## Task directions:
Below are the records; give again exactly the line with "downloadCount, 2025-09-23: 26 -> 10", the line with "install, 2025-10-09: none -> 25", and each line that lies between them, and nothing besides.

## Record excerpts:
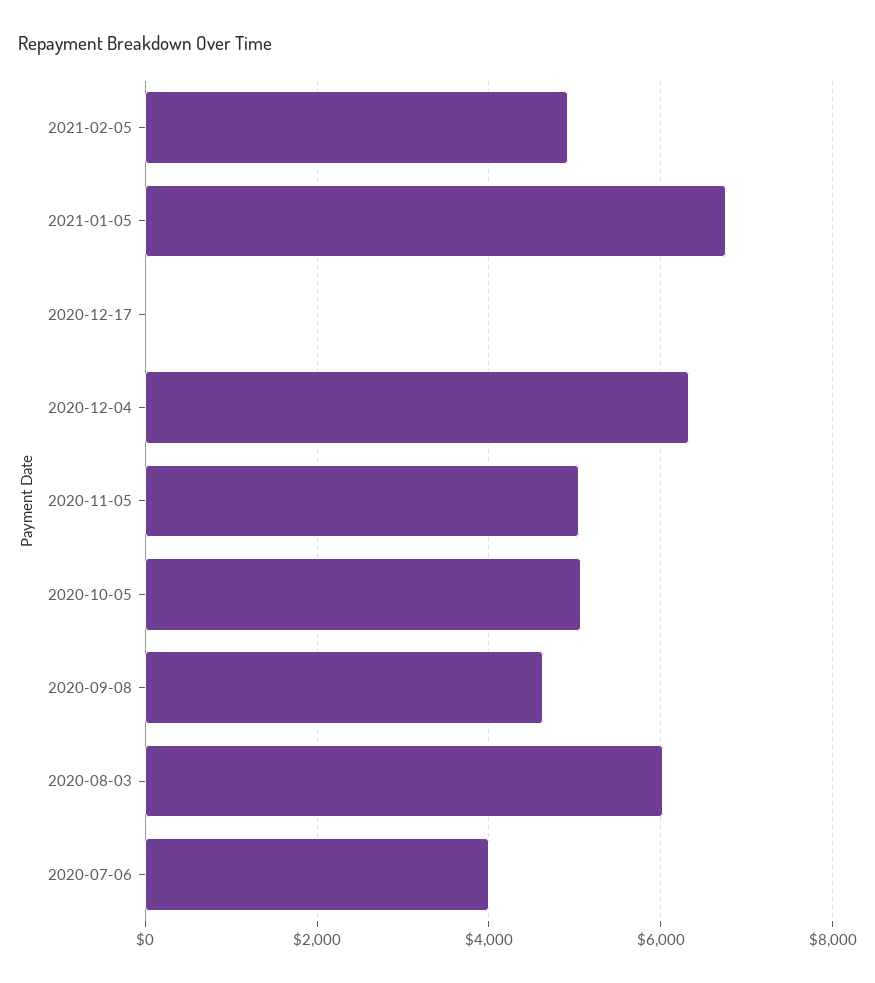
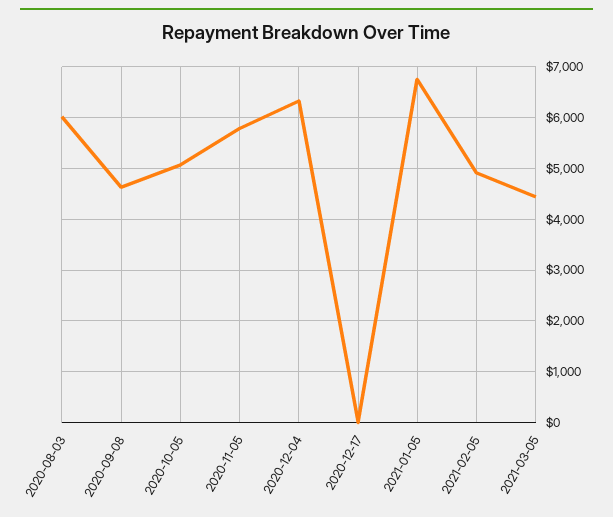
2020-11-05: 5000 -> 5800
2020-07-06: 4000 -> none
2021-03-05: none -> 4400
--
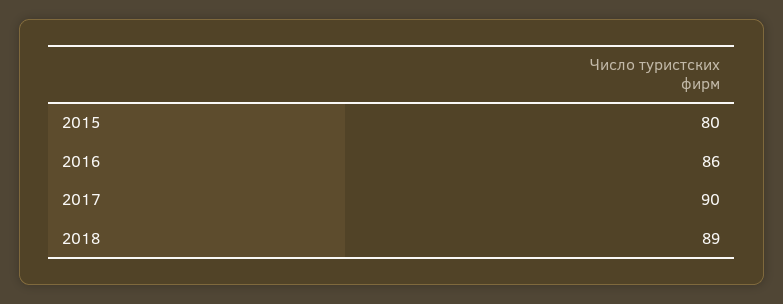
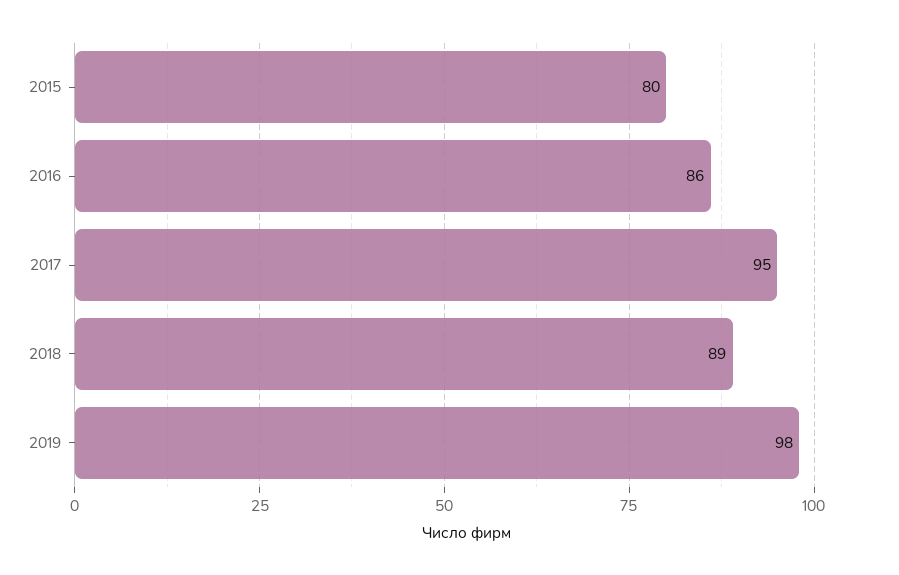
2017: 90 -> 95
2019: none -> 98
---
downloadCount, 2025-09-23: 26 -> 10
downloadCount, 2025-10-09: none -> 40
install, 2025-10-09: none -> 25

## Answer:
downloadCount, 2025-09-23: 26 -> 10
downloadCount, 2025-10-09: none -> 40
install, 2025-10-09: none -> 25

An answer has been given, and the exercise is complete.